UMA DÉCADA DE GLÓRIAS

Terceiro álbum do quarteto carioca apresenta banda no auge da carreira

Por João Messias Jr.

Uma década de estrada celebrada em grande estilo. Afinal, quantas bandaschegam a essa marca depois de períodos complicados e ainda mais com um álbum mortífero na bagagem? Os caras do Lacerated And Carbonized chegaram essa marca nos presenteando com o melhor trabalho de suas carreiras.
Após o ótimo The Core of Disruption, os caras vem com Narcohell, que também tem como tema a violência e o caos do Rio de Janeiro. Só que isso passa longe da repetição. As músicas apesar de manterem o Death/Thrash do grupo, estão mais densas e intensas, Mas, antes de falar das canções, vale ser citada a preocupação dos caras com a apresentação gráfica.

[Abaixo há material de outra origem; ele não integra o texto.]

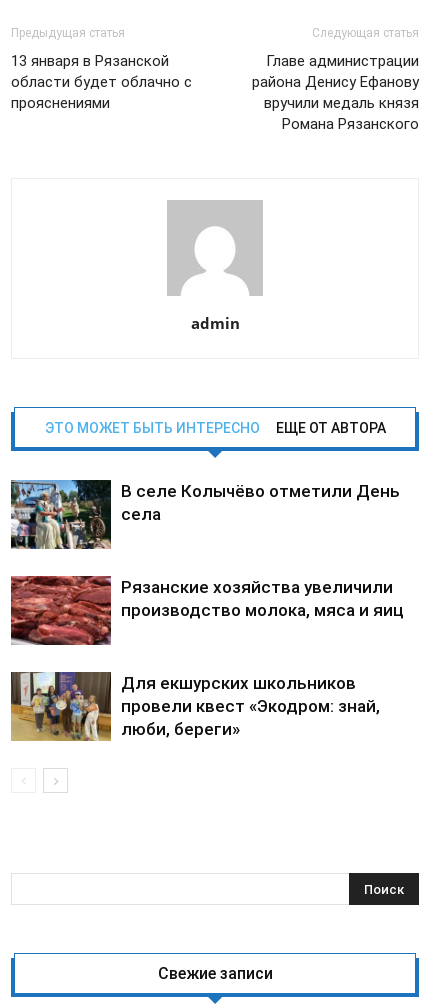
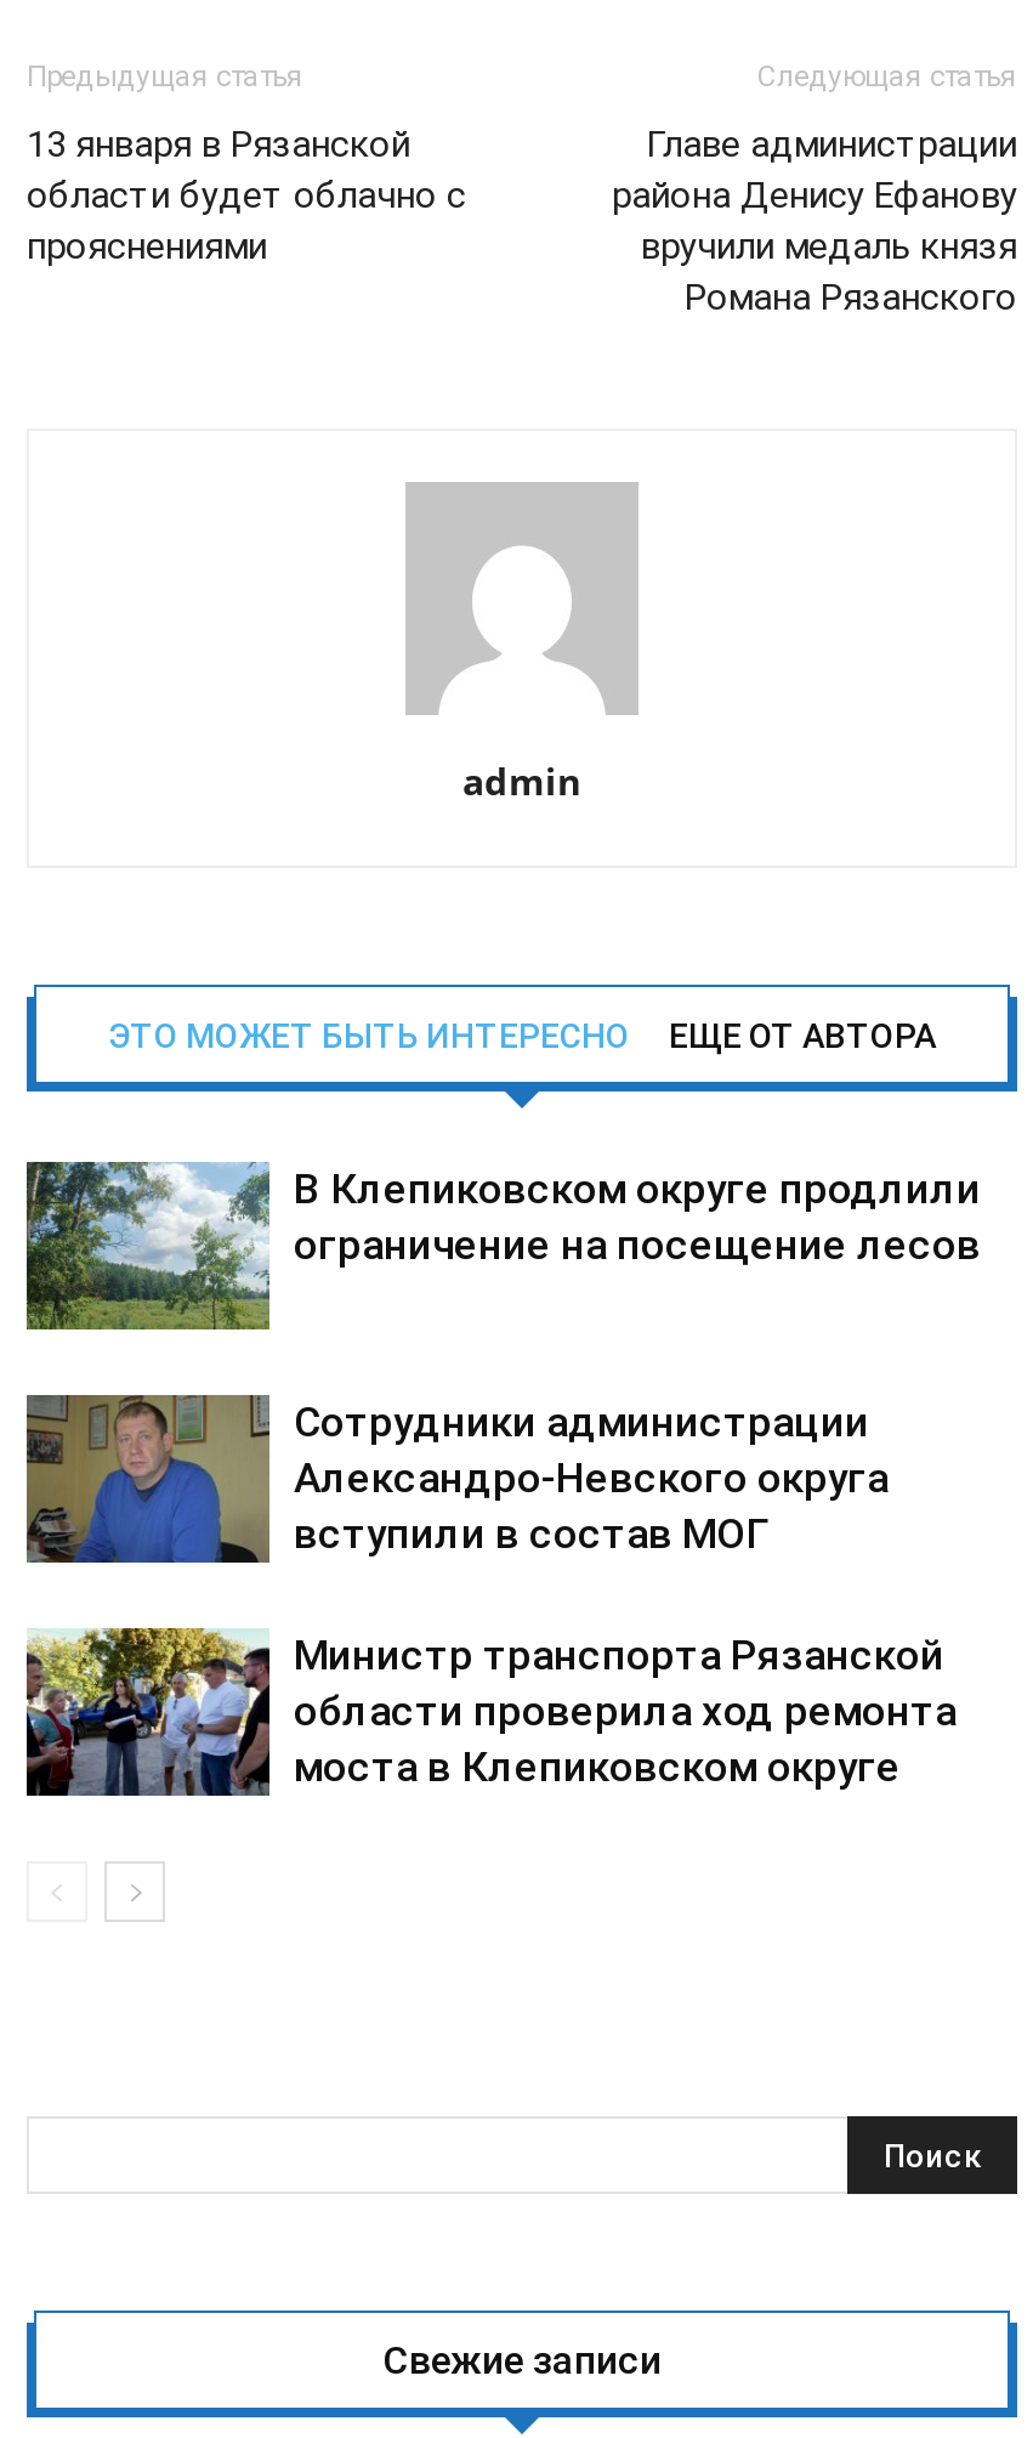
[11,479,400,549] [image] | В селе Колычёво отметили День | села -> [24,1160,981,1329] [image] | В Клепиковском округе продлили | ограничение на посещение лесов
[11,575,404,646] [image] | Рязанские хозяйства увеличили | производство молока, мяса и яиц -> [27,1393,889,1565] [image] | Сотрудники администрации | Александро-Невского округа | вступили в состав МОГ
[10,671,380,742] [image] | Для екшурских школьников | провели квест «Экодром: знай, | люби, береги» -> [24,1626,957,1798] [image] | Министр транспорта Рязанской | области проверила ход ремонта | моста в Клепиковском округе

Começando da capa, uma das mais inspiradas do ano. Com imagens fortes, mas sem cair no lance explícito fizeram um belo trabalho sem abrir mão de serem uma banda de metal. Criatividade que passeia por todo o encarte.

Já as músicas, receberam uma bela produção, além da mix e master de Andy Classen (Krisiun, Rebaelliun), que deixou tudo nivelado e ao mesmo tempo mortífero,como pudemos ouvir logo na primeira faixa, Spawned In Rage, que recebem riffs grudentos e cadenciados alternados a passagens quebra pescoço. Já Bangu 3, que conta com a participação de Marcus D´Angelo (Claustrofobia) com trechos em português e inglês, tem tudo para ser um dos novos clássicos do grupo, assim como Decree of Violence. 

O groove insano de Broken, que tem Mike Hrubovcak (Monstrosity) é outro destaque, assim como os riffs viciantes de Condition Hell. Mas o ponto alto fica por conta da instrumental Parallel State. Pois concilia elementos da música brasileira sem deixar de ser uma banda de metal. Hell de Janeiro e Mass Social Suicide encerram o trabalho com o nível nas alturas. O que é positivo, pois como o disquinho tem 38 minutos, pode ser ouvido diversas vezes seguidas.

Que venham mais dez anos e que desta vez, os headbangers brasileiros (não todos, mas uma parte considerável) passem a venerar as bandas de seu próprio país, ao invés de idolatrar grupos do exterior e bandas falidas.